EDILSON RODRIGUES/AGENCIA SENADO
Presidente Bolsonaro quer garantir que os estados sejam obrigados a baixar o ICMS.
A disputa política para conseguir redução nos combustíveis, agora está na justiça
A verdade é que nenhum dos lados quer ceder. O governo federal quer impor aos estados redução no valor do ICMS, mas não intervém na política de prelos praticada pela estatal.
Nesta sexta (13) o ministro do STF – Supremo Tribunal Federal, André Mendonça, concedeu uma liminar para suspender parte da política dos estados à cobrança do ICMS sobre o óleo diesel.
Presidente Bolsonaro, representado pela Advocacia Geral da União quer garantir que os estados estejam obrigados a reduzir a alíquota do ICMS cobrado sobre o diesel.
Ele se prevalece da Ação Direta de Inconstitucionalidade – ADI 7164, porém o caso ainda será analisado pela Corte.
Apesar de uma lei complementar ter sido aprovada em março, com mudanças na cobrança do imposto para baixar o preço do combustível, uma manobra dos estados no Conselho Nacional de Política Fazendária (Confaz) acabou por anular os efeitos da medida. Apesar disso, para a Advocacia-Geral da União – AGU o movimento é inconstitucional.
A cobrança do ICMS sobre combustíveis deve ser feita pela nova Lei na forma de um valor fixo por litro, não mais como um porcentual sobre o custo final da compra. Os estados deveriam estabelecer também, no âmbito do Confaz, uma alíquota única do tributo, deixando para trás o modelo anterior, em que cada unidade federativa estabelecia sua taxa.
Apesar do prazo para a alteração nas regras de incidência do tributo estadual ir até 31 de dezembro deste ano, antes deveria entrar um regime de transição, onde a base de cálculo do imposto equivaleria, provisoriamente, à média móvel dos preços nos cinco anos anteriores. Assim a parcela do tributo seria reduzida consideravelmente.

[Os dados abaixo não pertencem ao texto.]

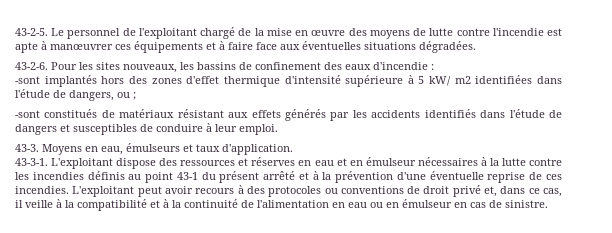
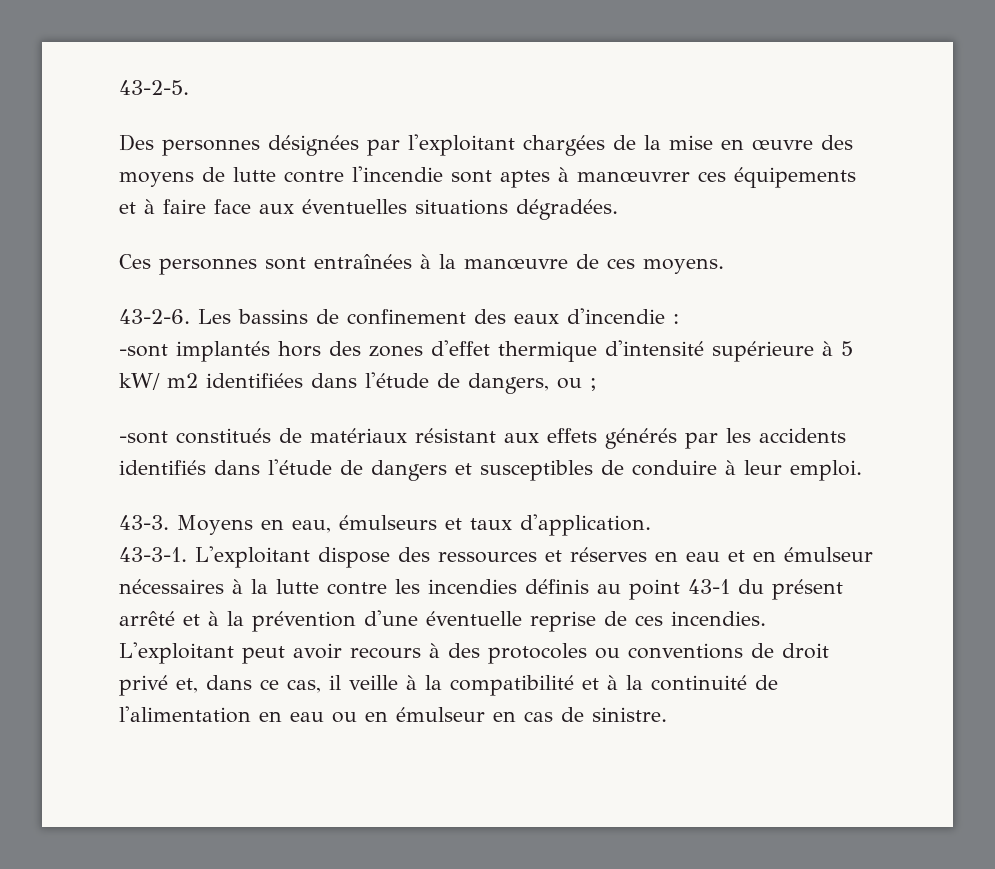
- 43-2-5. Le personnel de l'exploitant chargé de la mise en œuvre des moyens de lutte contre l'incendie est apte à manœuvrer ces équipements et à faire face aux éventuelles situations dégradées.
+ 43-2-5.
+ Des personnes désignées par l'exploitant chargées de la mise en œuvre des moyens de lutte contre l'incendie sont aptes à manœuvrer ces équipements et à faire face aux éventuelles situations dégradées.
- 43-2-6. Pour les sites nouveaux, les bassins de confinement des eaux d'incendie :
+ Ces personnes sont entraînées à la manœuvre de ces moyens.
+ 43-2-6. Les bassins de confinement des eaux d'incendie :

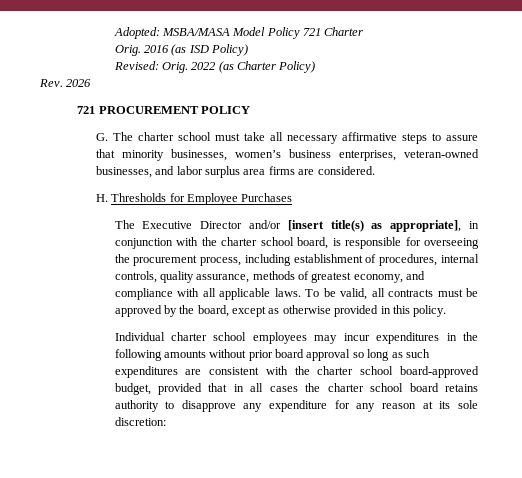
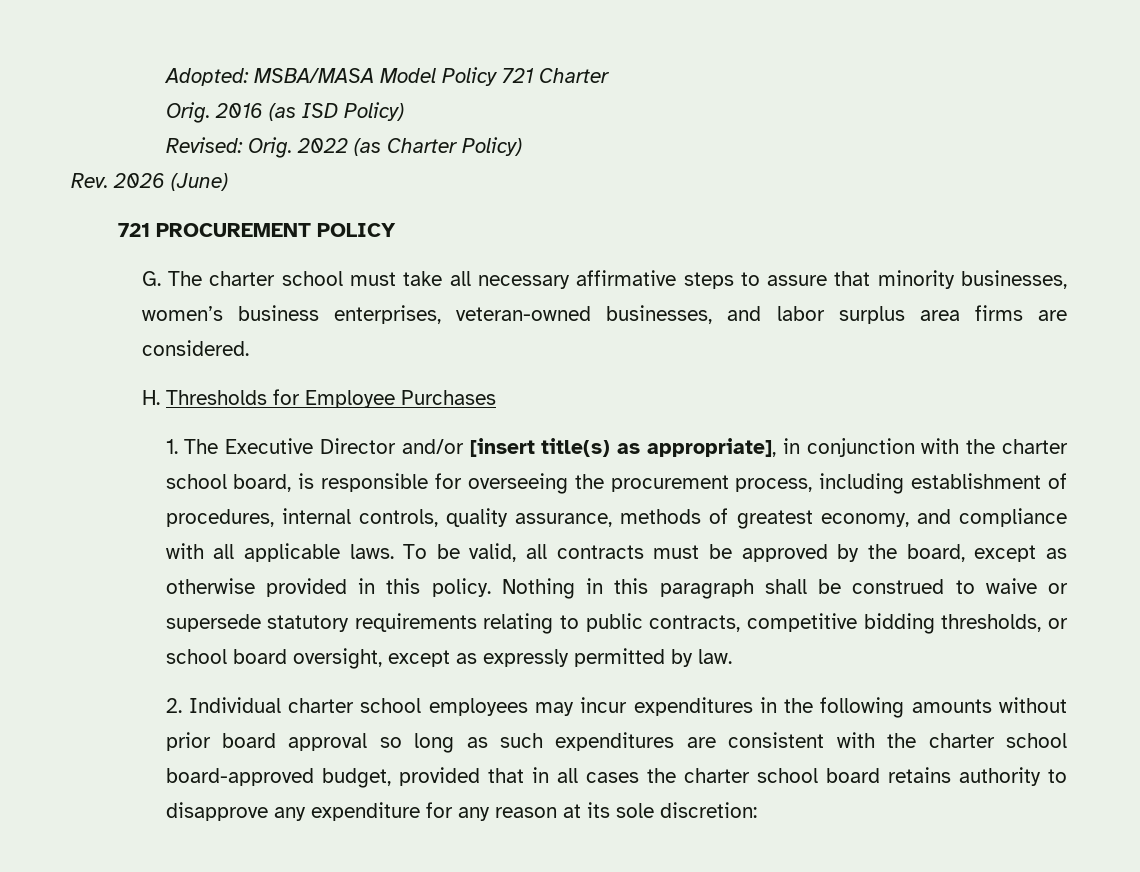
- Rev. 2026
+ Rev. 2026 (June)
- The Executive Director and/or [insert title(s) as appropriate], in conjunction with the charter school board, is responsible for overseeing the procurement process, including establishment of procedures, internal controls, quality assurance, methods of greatest economy, and compliance with all applicable laws.
+ 1. The Executive Director and/or [insert title(s) as appropriate], in conjunction with the charter school board, is responsible for overseeing the procurement process, including establishment of procedures, internal controls, quality assurance, methods of greatest economy, and compliance with all applicable laws.
- To be valid, all contracts must be approved by the board, except as otherwise provided in this policy.
- Individual charter school employees may incur expenditures in the following amounts without prior board approval so long as such expenditures are consistent with the charter school board-approved budget, provided that in all cases the charter school board retains authority to disapprove any expenditure for any reason at its sole discretion:
+ To be valid, all contracts must be approved by the board, except as otherwise provided in this policy. Nothing in this paragraph shall be construed to waive or supersede statutory requirements relating to public contracts, competitive bidding thresholds, or school board oversight, except as expressly permitted by law.
+ 2. Individual charter school employees may incur expenditures in the following amounts without prior board approval so long as such expenditures are consistent with the charter school board-approved budget, provided that in all cases the charter school board retains authority to disapprove any expenditure for any reason at its sole discretion:

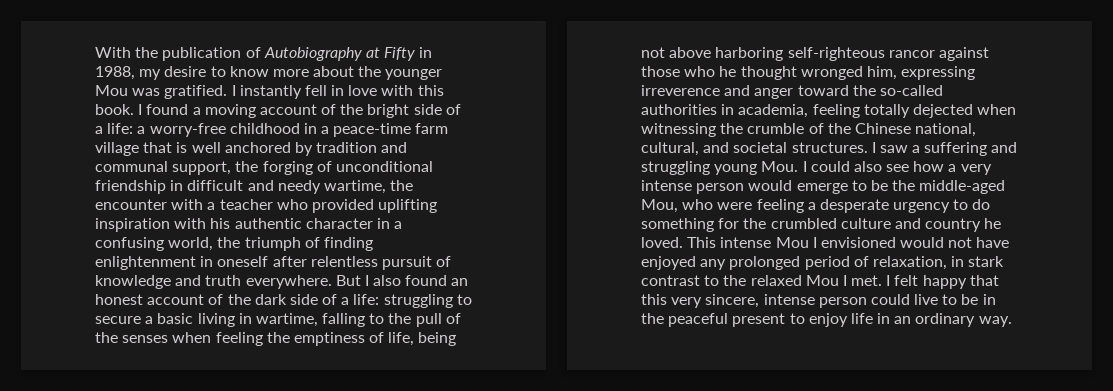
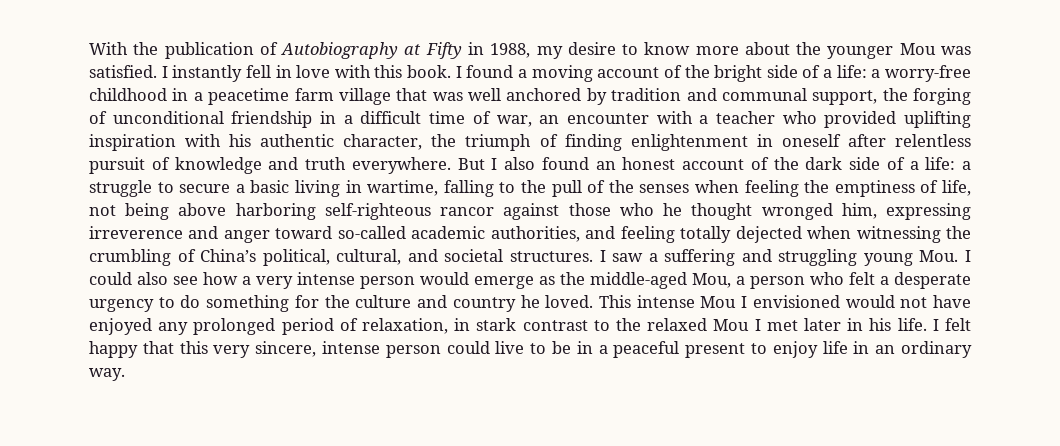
- With the publication of Autobiography at Fifty in 1988, my desire to know more about the younger Mou was gratified.
+ With the publication of Autobiography at Fifty in 1988, my desire to know more about the younger Mou was satisfied.
- I found a moving account of the bright side of a life: a worry-free childhood in a peace-time farm village that is well anchored by tradition and communal support, the forging of unconditional friendship in difficult and needy wartime, the encounter with a teacher who provided uplifting inspiration with his authentic character in a confusing world, the triumph of finding enlightenment in oneself after relentless pursuit of knowledge and truth everywhere.
+ I found a moving account of the bright side of a life: a worry-free childhood in a peacetime farm village that was well anchored by tradition and communal support, the forging of unconditional friendship in a difficult time of war, an encounter with a teacher who provided uplifting inspiration with his authentic character, the triumph of finding enlightenment in oneself after relentless pursuit of knowledge and truth everywhere.
- But I also found an honest account of the dark side of a life: struggling to secure a basic living in wartime, falling to the pull of the senses when feeling the emptiness of life, being not above harboring self-righteous rancor against those who he thought wronged him, expressing irreverence and anger toward the so-called authorities in academia, feeling totally dejected when witnessing the crumble of the Chinese national, cultural, and societal structures.
+ But I also found an honest account of the dark side of a life: a struggle to secure a basic living in wartime, falling to the pull of the senses when feeling the emptiness of life, not being above harboring self-righteous rancor against those who he thought wronged him, expressing irreverence and anger toward so-called academic authorities, and feeling totally dejected when witnessing the crumbling of China’s political, cultural, and societal structures.
- I saw a suffering and struggling young Mou. I could also see how a very intense person would emerge to be the middle-aged Mou, who were feeling a desperate urgency to do something for the crumbled culture and country he loved.
+ I saw a suffering and struggling young Mou. I could also see how a very intense person would emerge as the middle-aged Mou, a person who felt a desperate urgency to do something for the culture and country he loved.
- This intense Mou I envisioned would not have enjoyed any prolonged period of relaxation, in stark contrast to the relaxed Mou I met.
+ This intense Mou I envisioned would not have enjoyed any prolonged period of relaxation, in stark contrast to the relaxed Mou I met later in his life.
- I felt happy that this very sincere, intense person could live to be in the peaceful present to enjoy life in an ordinary way.
+ I felt happy that this very sincere, intense person could live to be in a peaceful present to enjoy life in an ordinary way.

Porém os estados optaram por antecipar a mudança, livrando-se do período de transição e ao definir a alíquota para o óleo diesel para entrada em vigor a partir de 1º de julho, decidiram que cada um terá a prerrogativa de conceder uma espécie de desconto, o que, na prática, mantém a arrecadação e a variedade de faixas de tributação como anterior realizado.
A Lei Complementar 192/2022 adota uma alíquota mais uniforme e sugere a possibilidade de se adotar uma média de alíquotas e compensações para os estados que reduzissem recursos para chegar à média. Isso seria financiado por aumento de carga para os que estivessem abaixo dessa média.